Dataset entries
......

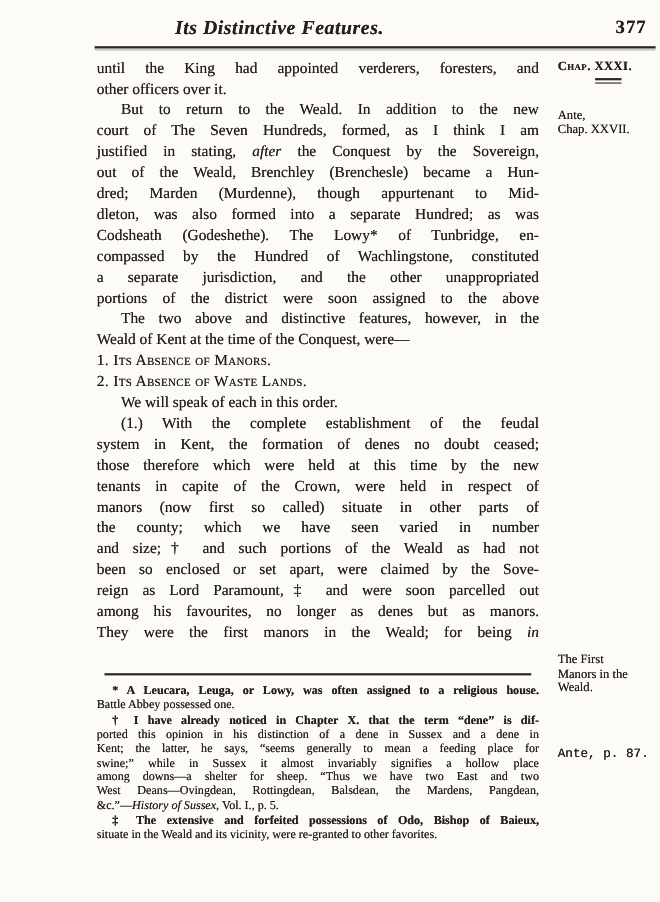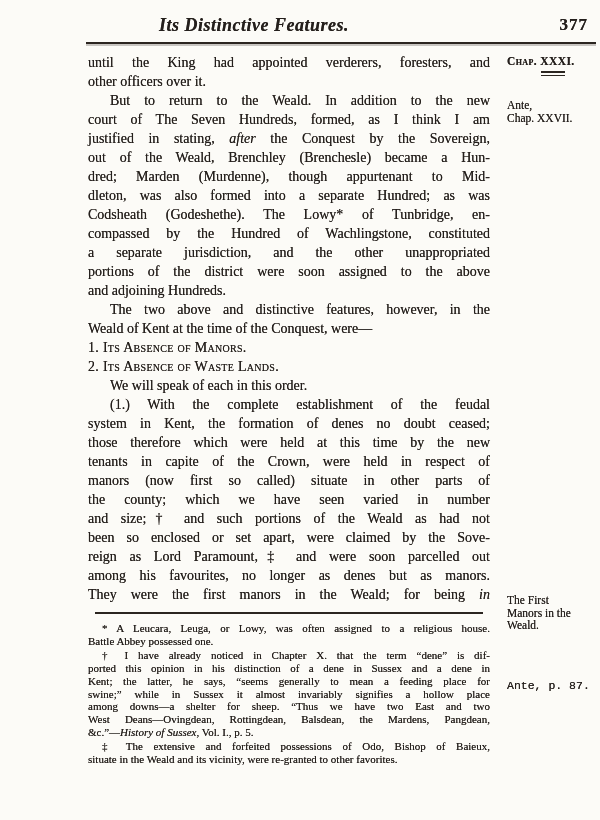--- a/index.html
+++ b/index.html
@@ -87,7 +87,6 @@
         <div class="tline">compassed by the Hundred of Wachlingstone, constituted</div>
         <div class="tline">a separate jurisdiction, and the other unappropriated</div>
         <div class="tline">portions of the district were soon assigned to the above</div>
-        <div class="tline end">and adjoining Hundreds.</div>
       </div>
     <div class="para">
         <div class="tline ind">The two above and distinctive features, however, in the</div>

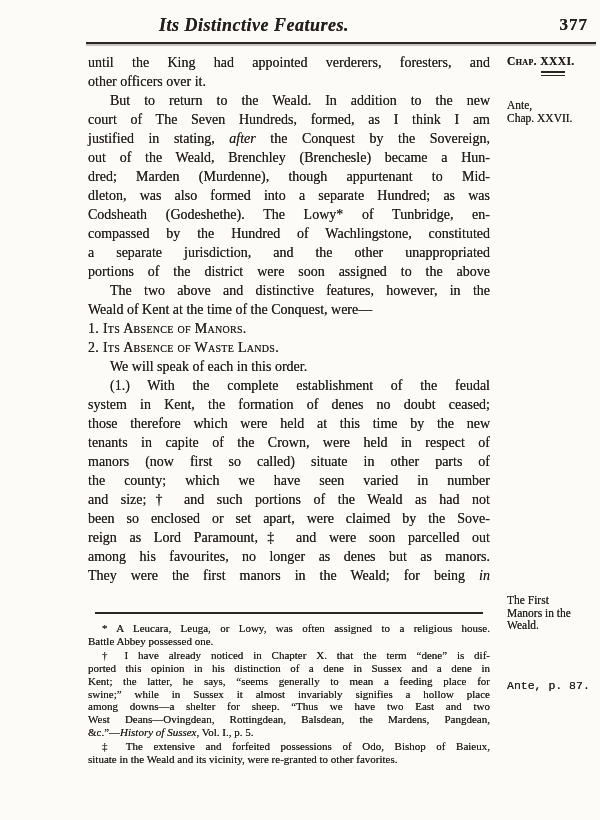--- a/index.html
+++ b/index.html
@@ -44,7 +44,7 @@
     font-size:11px;line-height:12.7px;
   }
   .footnotes .para{margin-bottom:2px;}
-  .footnotes .tline.ind{text-indent:14px;}
+  .footnotes .tline.ind{text-indent:14px;font-weight:bold;}
 
   
   .margin-note{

......

**PROBLEM TO SOLVE:**
Check every line of the data for the string "above". Give the number of lines that have it, and only that.

**EXPECTED ANSWER:**
2